The Cougars have three seniors across the interior O-line back for 2020 as well as redshirt sophomore Jack Freeman who started seven games at center in 2019. With any injury luck, Houston will be in much better shape to execute the main vision of the offense. From there, it’s a matter of whether they have enough athletes in the space force to put them over the top in a tough AAC West that includes their rivals SMU coached by Sonny Dykes and Lincoln Riley’s younger brother.

Houston's space force in 2020

This wasn’t the issue on offense in 2019. Left tackle featured the aforementioned 3rd round draft pick Josh Jones while the Cougar receiving room was lead by the explosive Marquez Stevenson, who had 52 catches for 907 yards and nine touchdowns.

Stevenson is an absolute blur who regularly turned quick hitch routes and screens into long gains and could win deep balls against man coverage. The 6-0, 190 pounder is a freak athlete who is virtually impossible to handle in space. The Cougars targeted him heavily but also used him as a decoy to generate 1-on-1 matchups for other receivers or to misdirect defenders before throwing tunnel and slip screens to other skill players. Houston has a few other options around him that could step up in a major way in 2020, including water bug JUCO Nathaniel Dell.

At left tackle Houston got a head start at the end of 2019 when Jones went down and they were able to plug in his replacement Patrick Paul without burning his redshirt. The 6-7, 330 pounder is now a redshirt freshman. Paul moves well for his size and showed a nice aptitude for lead blocking on GT counter behind the reliable pulls of left guard Keenan Murphy. Houston will probably feel safer when Paul is more experienced but the talent is there.

On defense things are solid, not outstanding.
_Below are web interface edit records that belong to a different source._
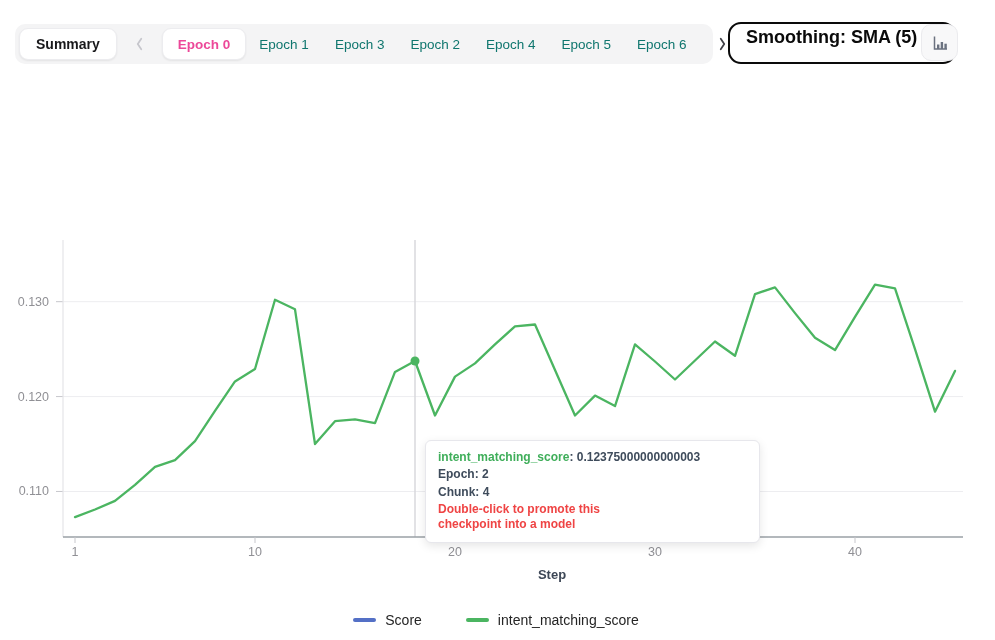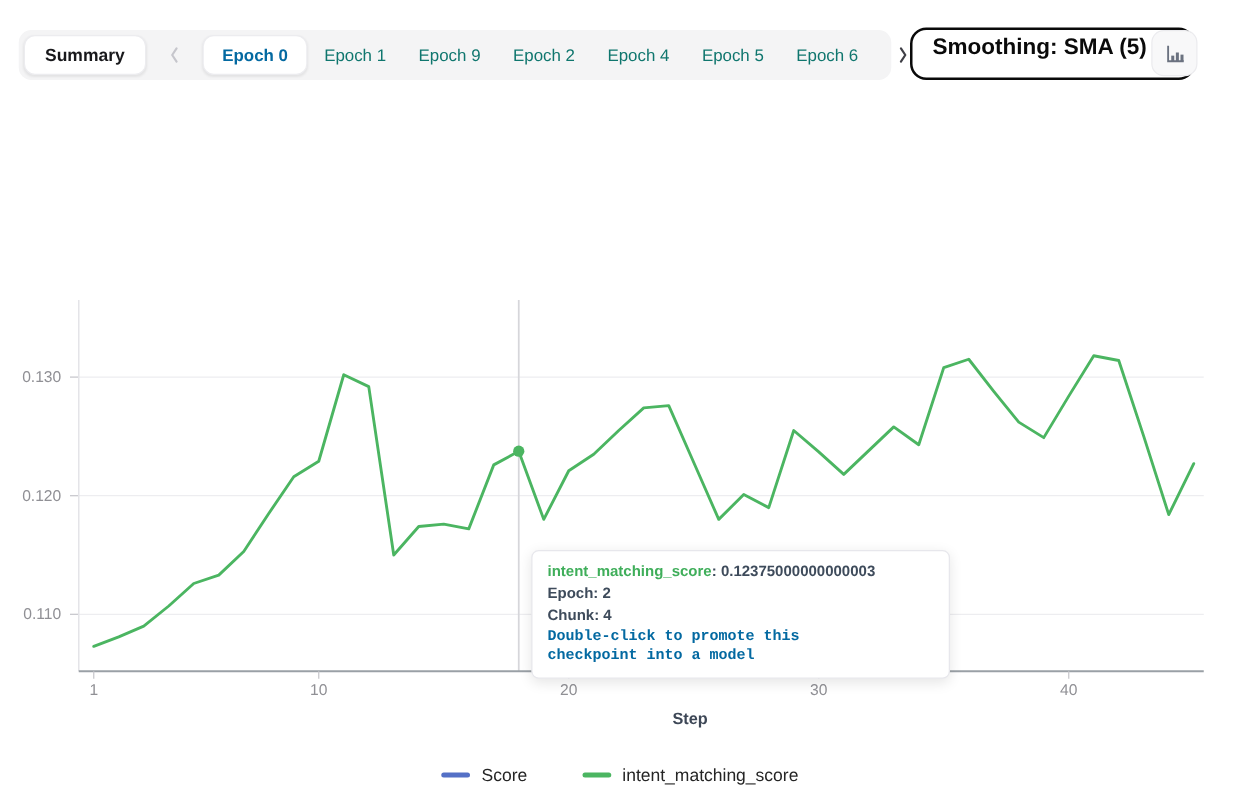--- a/index.html
+++ b/index.html
@@ -20,7 +20,7 @@
   .etab{height:32px;background:transparent;border:none;border-radius:9px;font-family:inherit;
         font-size:13.5px;font-weight:400;color:#0f766e;padding:0 13px;cursor:pointer;white-space:nowrap;}
   .etab.selected{background:#fff;border:1px solid #ececef;box-shadow:0 1px 2px rgba(0,0,0,.07);
-        font-weight:700;color:#0369a1;padding:0 15px;}
+        font-weight:700;color:#ec4899;padding:0 15px;}
 
   .smoothing{position:absolute;left:728px;top:22px;height:42px;background:#fff;border:2.5px solid #0a0a0a;
              border-radius:13px;display:flex;align-items:center;gap:10px;padding:0 14px 12px 16px;

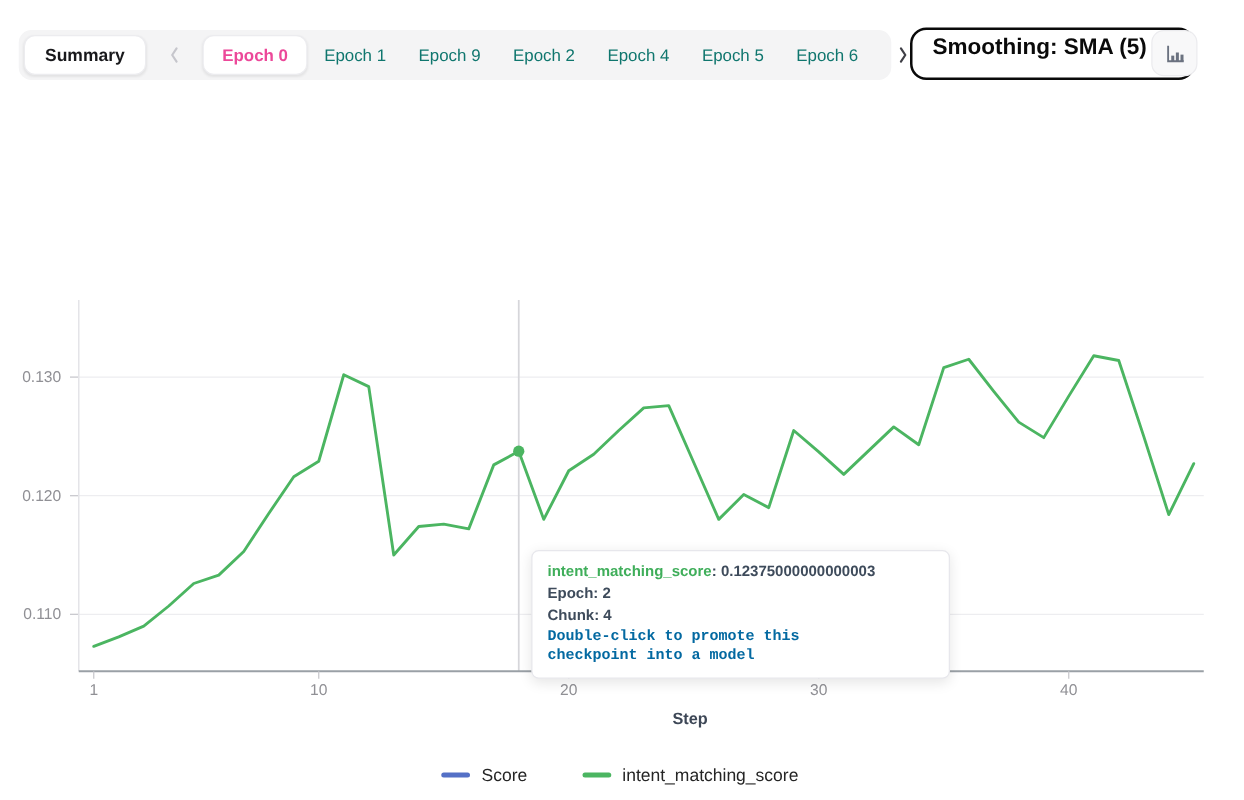--- a/index.html
+++ b/index.html
@@ -71,7 +71,7 @@
     <div class="epochs" id="epochs">
         <button class="etab selected">Epoch 0</button>
         <button class="etab">Epoch 1</button>
-        <button class="etab">Epoch 9</button>
+        <button class="etab">Epoch 3</button>
         <button class="etab">Epoch 2</button>
         <button class="etab">Epoch 4</button>
         <button class="etab">Epoch 5</button>

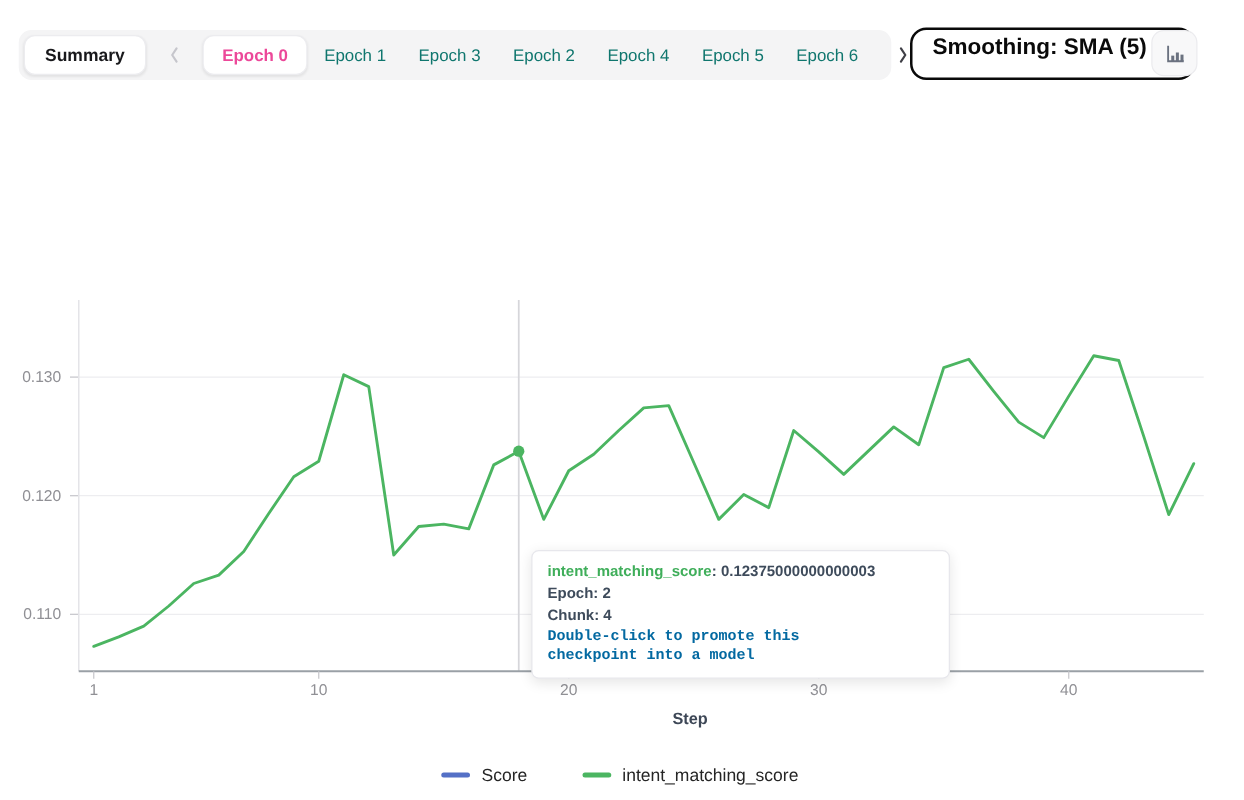--- a/index.html
+++ b/index.html
@@ -47,7 +47,7 @@
   .tt-line1{white-space:nowrap;color:#3e4b5b;}
   .tt-metric{color:#3fae5a;}
   .tt-epoch,.tt-chunk{color:#3e4b5b;margin-top:2px;}
-  .tt-hint{color:#0369a1;margin-top:2px;max-width:225px;font-family:Liberation Mono, monospace;}
+  .tt-hint{color:#ef4444;margin-top:2px;max-width:225px;}
 
   
   .legend{position:absolute;left:0;top:612px;width:960px;display:flex;justify-content:center;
Former Kansas JUCO player Damarrion Williams returns at one corner spot after finishing second on the team in tackles in 2019. Lockdown corners don’t typically finish so high on your team in tackles (he had 73) and it's not always a good sign when the corner is regularly the one bringing down the ballcarrier. As mentioned above though, the Cougars also now have Marcus Jones from Troy. Jones is a 5-9, 174 pound spark plug that was a star in the return game and has the speed to press and stick on receivers in man coverage.

The pass rush will rely on jack linebacker David Anenih, a 6-3, 237 pounder who had five sacks in 2019. He has some burst but isn’t a proven stud. On the bright side though is the fact that he’ll play next to DT Patrick Turner, a 6-6, 288 pound senior who had 3.5 sacks in 2019. If they can up their capacity for sending stunts and twists with those two then Houston may be in business up front with their edge-rush.

The AAC's schedule and upcoming season are certainly a touch tumultuous, but that doesn't necessarily work at cross purposes with Dana Holgorsen's vision for the program. A successful 2020 in Houston would mean a winning record, showing up in the big games against conference contenders, and gaining valuable experience for players like Patrick Paul and the other young athletes that Holgorsen is trying to load into the chamber.

Should they start to establish a proof of concept and normal Houston Cougar rhythm of fielding an explosive offense like they did under Art Briles and Dana Holgorsen in previous years, they'll be happy. The bigger long-term problem isn't a COVID-hampered season, but the emergence of SMU as another in-state football program that is successfully channeling Texas high school skill players into a lethal spread offense.

The SMU-Houston showdown of 2020 should be fascinating but Holgorsen was always playing the long game anyways. If they have an excuse to put off defeating the Mustangs until Shane Buechele has graduated, so much the better.